MONPERA.ID,Muba – Wakil Bupati Musi Banyuasin, dengan tegas meminta kepada peserta Juru Sembelih Halal (Juleha), agar dapat memahami dengan namanya fiqih dan bagaimana kondisi herman yang akan di kurbankan menjelang hari raya Idul Adha 1447 Hijriah.
Hal itu dikatakannya saat menghadiri pembukaan Pengurus Daerah Juru Sembelih Halal (Juleha) dan Manajemen Kurban Kabupaten Muba di Gedung Pusat Belajar Guru PBG, Muba, Kamis (14/5/2026).
Menurutnya, disisi lain mengapresiasi atas inisiasi pelatihan tersebut karena telah menyelenggarakan kegiatan yang sangat penting dan bermanfaat dalam berkurban dalam rangka hari raya Idul Adha 1747 Hijriah.
“Saya atas nama Pemkab Muba memberikan apresiasi setinggi tingginya kepada Pengurus Daerah dan 127 JULEHA Kabupaten Muba,” tegasnya.
Karena, pelatihan tersebut bukan sebatas teknis bagaimana cara menyembelih hewan.

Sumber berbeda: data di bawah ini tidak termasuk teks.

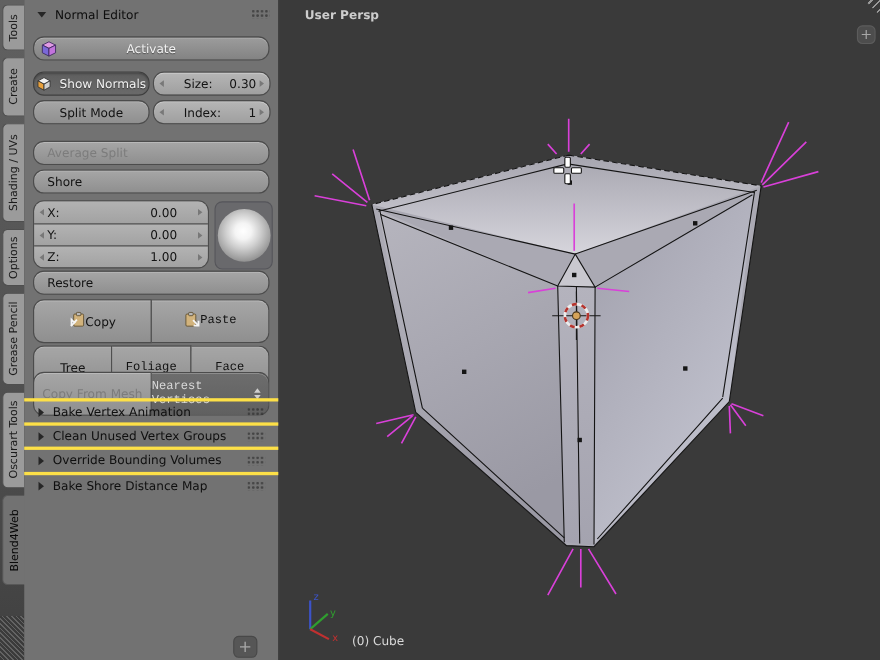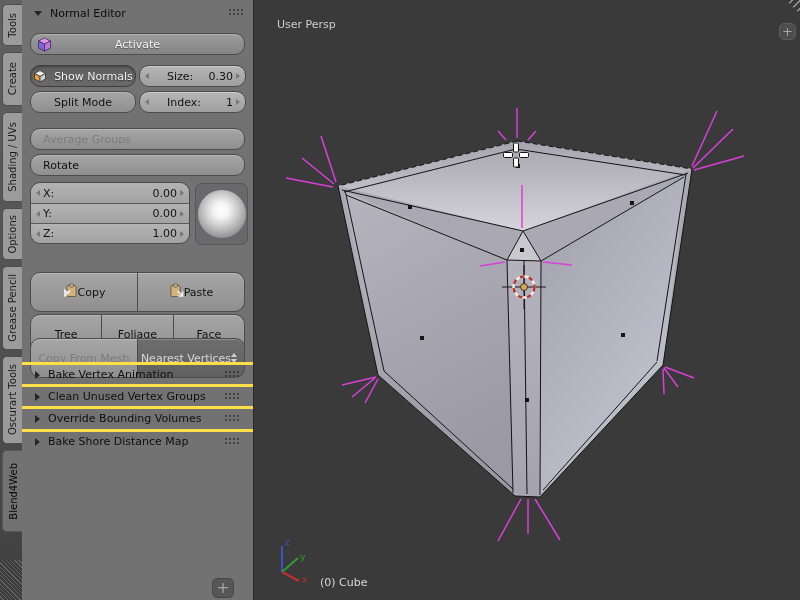--- a/index.html
+++ b/index.html
@@ -89,7 +89,7 @@
 
   
   .viewport { position:absolute; left:254px; top:0; width:546px; height:600px; background:#3a3a3a; }
-  .vp-label { position:absolute; left:23px; top:18px; color:#cdcdcd; }
+  .vp-label { position:absolute; left:23px; top:7px; color:#cdcdcd;font-weight:bold; }
   .obj-label { position:absolute; left:66px; top:576px; color:#d8d8d8;text-align:center; }
   .corner-grip { position:absolute; top:0; right:0; width:16px; height:16px;
     background:repeating-linear-gradient(135deg,#999 0 1.5px,transparent 1.5px 5.5px);

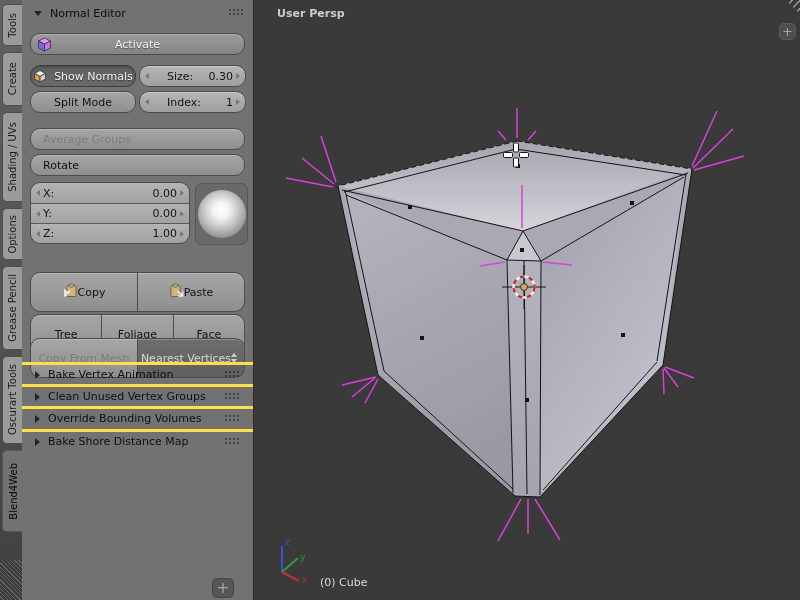--- a/index.html
+++ b/index.html
@@ -174,7 +174,7 @@
     </div>
 
     <div class="btn disabled" style="left:8px;right:8px;top:128px;justify-content:flex-start;padding-left:12px">
-      <span>Average Groups</span>
+      <span>Average Split</span>
     </div>
 
     <div class="btn" style="left:8px;right:8px;top:154px;justify-content:flex-start;padding-left:12px">

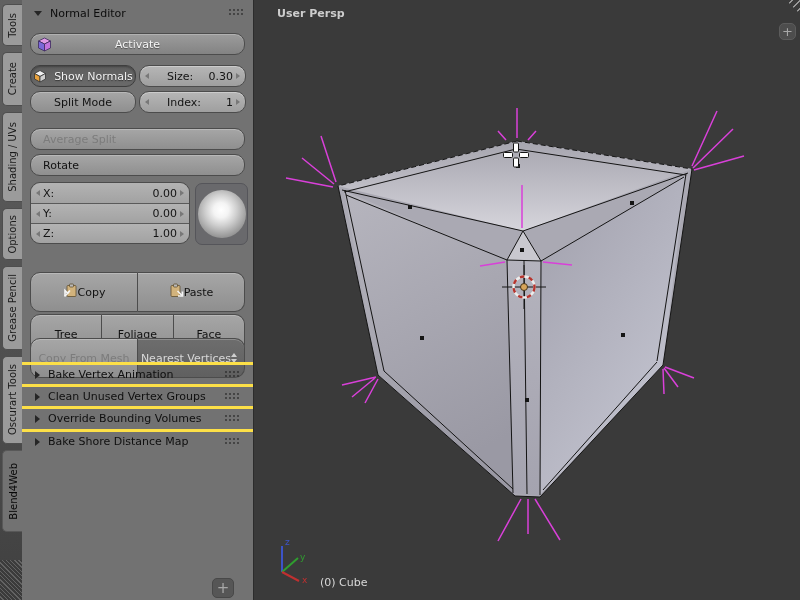--- a/index.html
+++ b/index.html
@@ -178,7 +178,7 @@
     </div>
 
     <div class="btn" style="left:8px;right:8px;top:154px;justify-content:flex-start;padding-left:12px">
-      <span>Rotate</span>
+      <span>Shore</span>
     </div>
 
     <div class="xyz">

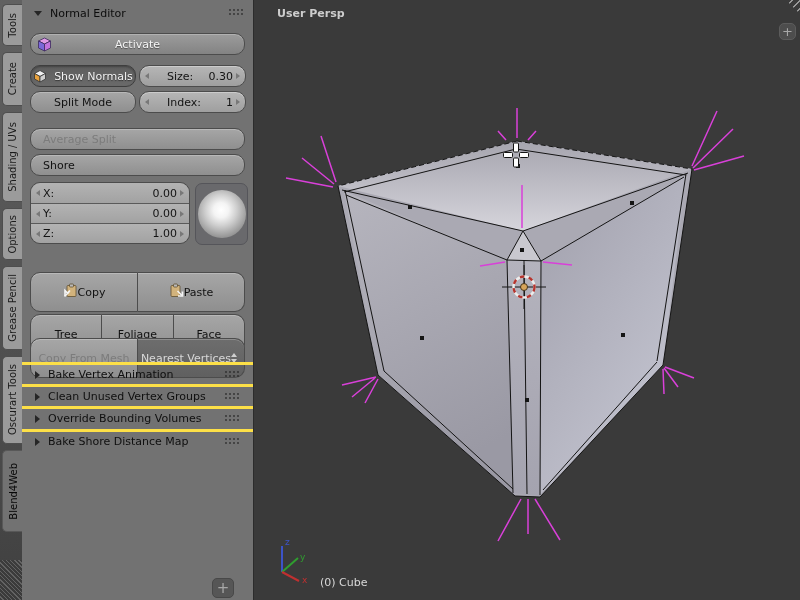--- a/index.html
+++ b/index.html
@@ -70,7 +70,7 @@
   .xyz .nrow { height:20px; background:linear-gradient(#b3b3b3,#a2a2a2); display:flex; align-items:center;
     padding:0 5px; border-top:1px solid #5a5a5a; color:#131313; }
   .xyz .nrow:first-child { border-top:none; }
-  .xyz .lbl { margin-left:3px; } .xyz .val { margin-left:auto; margin-right:3px; }
+  .xyz .lbl { margin-left:3px; } .xyz .val { margin-left:auto; margin-right:19px; }
 
   .spherebox { position:absolute; left:173px; top:183px; width:53px; height:62px;
     background:#69696c; border:1px solid #55555a; border-radius:7px;

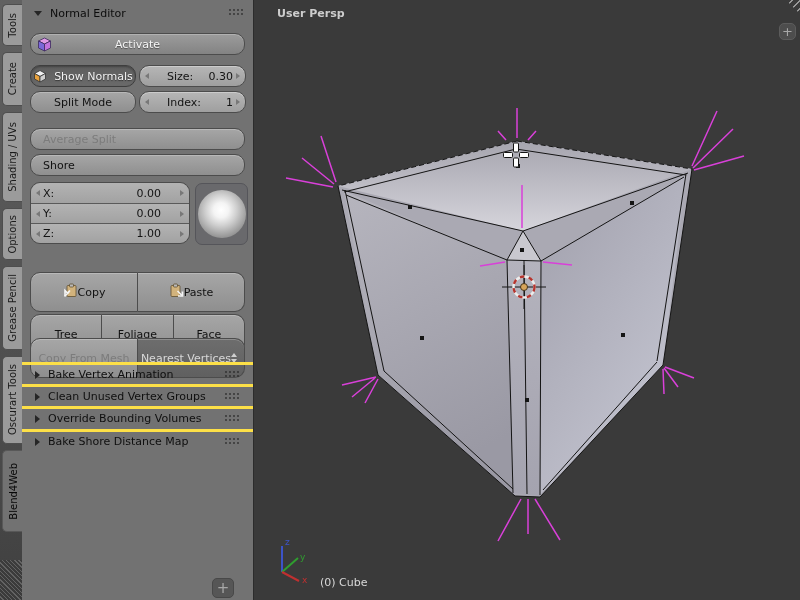--- a/index.html
+++ b/index.html
@@ -205,6 +205,9 @@
       <div class="sphere"></div>
     </div>
 
+    <div class="btn" style="left:8px;right:8px;top:246px;justify-content:flex-start;padding-left:12px">
+      <span>Restore</span>
+    </div>
 
     <div class="jrow" style="top:272px">
       <div>

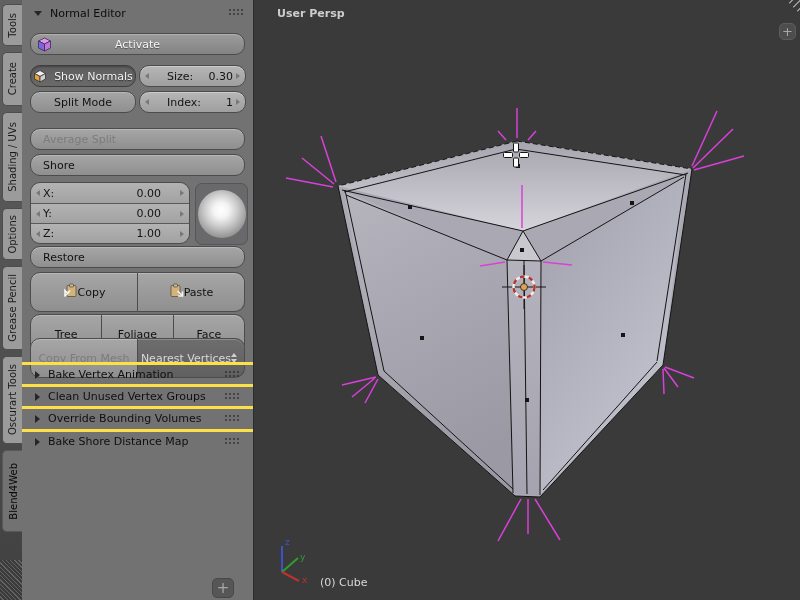--- a/index.html
+++ b/index.html
@@ -59,7 +59,7 @@
     display:flex; align-items:center; justify-content:center; color:#121212; }
   .jrow > :first-child { border-radius:10px 0 0 10px; }
   .jrow > :last-child { border-radius:0 10px 10px 0; }
-  .jrow > :not(:first-child) { border-left:none; }
+  .jrow > :not(:first-child) { border-left:none;font-family:Liberation Mono, monospace; }
   .jrow .menu { background:linear-gradient(#6d6d6d,#606060); color:#d8d8d8; }
   .menu .updown { position:absolute; right:7px; display:flex; flex-direction:column; gap:2px; }
   .menu .updown i { display:block; width:0; height:0; }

Tetapi, merupakan bagian dari upaya menjaga syariat Islam, menjamin kehalalan produk pangan, serta meningkatkan kualitas pelayanan kepada masyarakat, khususnya menjelang pelaksanaan ibadah kurban, bebernya.
Selain itu, menekankan juga sebagai seorang juru sembelih mempunyai tanggung jawab besar karena harus memahami tata cara penyembelihan sesuai syariat islam, memperhatikan aspek kebersihan, kesehatan hewan, keamanan pangan, dan manajemen pelaksanaan kurban agar dapat berjalan tertib, aman, dan sesuai ketentuan.
Sehingga, melalui pelatihan tersebut para Juleha diharapkan dapat meningkatkan kompetensi,pengetahuan, serta keterampilan yang mampu menjadi juru sembelih halal profesional,amanah dan memiliki sertifikasi yang diakui.
“Pastinya Pemkab Muba mendukung penuh berbagai program peningkatan kapasitas sumber daya manusia, khususnya yang berkaitan dengan penguatan nilai-nilai keagamaan dan pelayanan kepada masyarakat,” pungkasnya.
Sementara, Ketua JULEHA Muba Imam Taufiq Ha mengungkapkan, kegiatan tersebut dilaksanakan berdasarkan Al Quran dan Hadis tentang penyembelihan hewan halal, Undang-undang tentang Jaminan Produk Halal, program kerja Pengurus Daerah Juleha Kabupaten Muba, serta sebagai persiapan pelaksanaan ibadah kurban Tahun 1447 H atau 2026 M, katanya.
Imam menyebut tujuan utama pelatihan adalah meningkatkan profesionalisme. Meningkatkan pengetahuan, keterampilan, dan profesionalisme juru sembelih halal serta meningkatkan kualitas manajemen pelaksanaan kurban di masjid-masjid dalam wilayah Kabupaten Muba.
“Adapun peserta pelatihan terdiri dari pengurus masjid, panitia kurban, calon juru sembelih halal, dan masyarakat umum sebanyak 127 orang. Dari berbagai kecamatan yang ada di Kabupaten Muba diantaranya, kecamatan Sekayu, Jirak Jaya, Sanga Desa, Plakat Tinggi, Lawang Wetan, Babat Toman, Sungai Keruh, Sungai Lilin. Materi pelatihan ini meliputi, tentang fiqih sembelih halal, kesehatan dan kesejahteraan hewan, standar juru sembelih halal, teknik penyembelihan, manajemen kurban, diskusi, serta praktik langsung pada pukul 20.00 di TPH Bapak Haji Herman Munir,” bebernya.
Turut hadir, Ketua Baznas Muba Muhammad Jaya, Kaban Kesbangpol Muba M.Thabrani Rizki, Camat Sekayu Edi Heryanto, beserta Kepala Perangkat Daerah Kabupaten Muba yang terkait.